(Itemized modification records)

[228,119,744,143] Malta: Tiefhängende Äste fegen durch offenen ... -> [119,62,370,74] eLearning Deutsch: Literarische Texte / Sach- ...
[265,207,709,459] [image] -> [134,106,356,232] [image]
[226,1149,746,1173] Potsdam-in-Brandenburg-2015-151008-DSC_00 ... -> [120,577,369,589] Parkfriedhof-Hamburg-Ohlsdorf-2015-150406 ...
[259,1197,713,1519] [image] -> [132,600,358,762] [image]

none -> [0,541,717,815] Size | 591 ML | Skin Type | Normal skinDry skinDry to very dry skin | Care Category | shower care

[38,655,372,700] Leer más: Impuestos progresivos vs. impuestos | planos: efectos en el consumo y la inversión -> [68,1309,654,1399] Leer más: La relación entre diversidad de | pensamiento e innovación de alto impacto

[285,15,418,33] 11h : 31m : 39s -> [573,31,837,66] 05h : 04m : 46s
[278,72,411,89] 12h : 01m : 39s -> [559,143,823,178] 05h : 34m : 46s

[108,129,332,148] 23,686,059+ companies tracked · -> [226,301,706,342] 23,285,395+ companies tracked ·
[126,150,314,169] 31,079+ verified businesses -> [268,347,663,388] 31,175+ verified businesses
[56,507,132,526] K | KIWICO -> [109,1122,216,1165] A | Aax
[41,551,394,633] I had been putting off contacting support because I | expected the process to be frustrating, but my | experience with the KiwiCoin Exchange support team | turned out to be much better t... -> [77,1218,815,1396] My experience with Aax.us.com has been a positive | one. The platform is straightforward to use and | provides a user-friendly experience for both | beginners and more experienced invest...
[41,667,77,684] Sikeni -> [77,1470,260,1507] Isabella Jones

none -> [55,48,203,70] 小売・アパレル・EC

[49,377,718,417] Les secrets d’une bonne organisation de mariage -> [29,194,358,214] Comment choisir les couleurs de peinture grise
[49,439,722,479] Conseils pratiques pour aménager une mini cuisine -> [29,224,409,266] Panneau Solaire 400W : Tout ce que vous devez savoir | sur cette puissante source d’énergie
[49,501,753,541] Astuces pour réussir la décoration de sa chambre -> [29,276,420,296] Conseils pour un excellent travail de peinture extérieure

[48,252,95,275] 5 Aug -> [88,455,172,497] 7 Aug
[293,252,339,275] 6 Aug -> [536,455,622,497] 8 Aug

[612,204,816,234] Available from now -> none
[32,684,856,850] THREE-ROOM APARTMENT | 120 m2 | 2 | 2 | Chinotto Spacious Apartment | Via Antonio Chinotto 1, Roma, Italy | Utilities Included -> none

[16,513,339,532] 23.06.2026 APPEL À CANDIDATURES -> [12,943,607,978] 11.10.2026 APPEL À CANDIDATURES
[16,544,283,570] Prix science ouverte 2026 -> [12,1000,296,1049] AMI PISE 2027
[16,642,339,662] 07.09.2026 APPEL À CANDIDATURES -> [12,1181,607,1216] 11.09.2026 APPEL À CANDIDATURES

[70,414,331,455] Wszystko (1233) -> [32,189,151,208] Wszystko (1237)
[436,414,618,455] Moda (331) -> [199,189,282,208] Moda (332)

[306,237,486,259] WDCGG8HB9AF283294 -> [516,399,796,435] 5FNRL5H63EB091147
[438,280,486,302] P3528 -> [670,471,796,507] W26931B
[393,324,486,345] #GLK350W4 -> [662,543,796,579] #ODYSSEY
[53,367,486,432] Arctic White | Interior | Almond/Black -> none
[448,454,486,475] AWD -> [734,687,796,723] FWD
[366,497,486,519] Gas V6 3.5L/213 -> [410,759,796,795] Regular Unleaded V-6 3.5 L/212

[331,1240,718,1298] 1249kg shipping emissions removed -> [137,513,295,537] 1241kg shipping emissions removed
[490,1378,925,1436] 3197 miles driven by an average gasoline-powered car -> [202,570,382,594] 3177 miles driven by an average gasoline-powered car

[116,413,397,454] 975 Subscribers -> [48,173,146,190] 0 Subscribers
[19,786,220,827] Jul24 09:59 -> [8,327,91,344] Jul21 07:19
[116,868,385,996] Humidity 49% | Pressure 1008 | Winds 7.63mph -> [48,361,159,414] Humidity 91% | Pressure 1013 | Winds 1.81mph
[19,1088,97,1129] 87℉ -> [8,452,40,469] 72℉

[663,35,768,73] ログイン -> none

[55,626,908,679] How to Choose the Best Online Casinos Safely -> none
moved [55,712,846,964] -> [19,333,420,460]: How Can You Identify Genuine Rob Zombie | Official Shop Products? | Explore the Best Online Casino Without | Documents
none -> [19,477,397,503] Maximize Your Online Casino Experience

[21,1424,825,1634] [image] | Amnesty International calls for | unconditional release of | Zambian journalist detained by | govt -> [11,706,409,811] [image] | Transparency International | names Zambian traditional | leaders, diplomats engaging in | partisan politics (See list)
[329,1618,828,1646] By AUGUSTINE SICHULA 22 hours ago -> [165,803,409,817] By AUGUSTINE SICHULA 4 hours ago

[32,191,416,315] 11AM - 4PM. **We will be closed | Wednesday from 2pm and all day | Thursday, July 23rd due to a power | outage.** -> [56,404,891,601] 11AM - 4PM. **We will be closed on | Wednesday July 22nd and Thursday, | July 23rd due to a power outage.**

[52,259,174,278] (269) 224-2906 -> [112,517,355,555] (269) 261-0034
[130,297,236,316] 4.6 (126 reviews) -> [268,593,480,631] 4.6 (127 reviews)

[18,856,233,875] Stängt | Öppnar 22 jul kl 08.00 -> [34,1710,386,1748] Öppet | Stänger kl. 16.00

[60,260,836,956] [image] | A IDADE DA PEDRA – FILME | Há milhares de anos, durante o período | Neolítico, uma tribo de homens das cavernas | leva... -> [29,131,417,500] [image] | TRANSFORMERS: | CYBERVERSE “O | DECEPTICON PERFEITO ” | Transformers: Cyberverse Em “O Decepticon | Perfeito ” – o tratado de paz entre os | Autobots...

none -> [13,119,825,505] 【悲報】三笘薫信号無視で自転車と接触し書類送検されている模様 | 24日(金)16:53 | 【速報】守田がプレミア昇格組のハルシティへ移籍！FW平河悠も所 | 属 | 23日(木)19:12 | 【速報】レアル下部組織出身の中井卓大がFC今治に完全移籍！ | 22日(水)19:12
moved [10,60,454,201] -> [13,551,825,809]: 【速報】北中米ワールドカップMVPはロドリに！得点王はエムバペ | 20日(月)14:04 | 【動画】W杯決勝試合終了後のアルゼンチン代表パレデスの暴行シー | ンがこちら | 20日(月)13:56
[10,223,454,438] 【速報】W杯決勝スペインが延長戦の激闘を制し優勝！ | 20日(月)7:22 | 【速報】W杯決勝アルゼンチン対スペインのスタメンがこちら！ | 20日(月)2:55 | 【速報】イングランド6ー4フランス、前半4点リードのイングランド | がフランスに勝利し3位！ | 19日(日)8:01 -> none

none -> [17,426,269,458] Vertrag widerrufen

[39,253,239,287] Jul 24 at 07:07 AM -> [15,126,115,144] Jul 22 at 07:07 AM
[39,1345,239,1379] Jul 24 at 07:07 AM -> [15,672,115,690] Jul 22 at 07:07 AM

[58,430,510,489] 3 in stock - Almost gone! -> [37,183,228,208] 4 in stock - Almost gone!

## ASSIGNMENT:
What do the lines above say from the one containing "[38,655,372,700] Leer más: Impuestos" down to the one containing "[56,507,132,526] K |"? Return them exactly, both end lines included, and only them.

## TASK RESPONSE:
[38,655,372,700] Leer más: Impuestos progresivos vs. impuestos | planos: efectos en el consumo y la inversión -> [68,1309,654,1399] Leer más: La relación entre diversidad de | pensamiento e innovación de alto impacto

[285,15,418,33] 11h : 31m : 39s -> [573,31,837,66] 05h : 04m : 46s
[278,72,411,89] 12h : 01m : 39s -> [559,143,823,178] 05h : 34m : 46s

[108,129,332,148] 23,686,059+ companies tracked · -> [226,301,706,342] 23,285,395+ companies tracked ·
[126,150,314,169] 31,079+ verified businesses -> [268,347,663,388] 31,175+ verified businesses
[56,507,132,526] K | KIWICO -> [109,1122,216,1165] A | Aax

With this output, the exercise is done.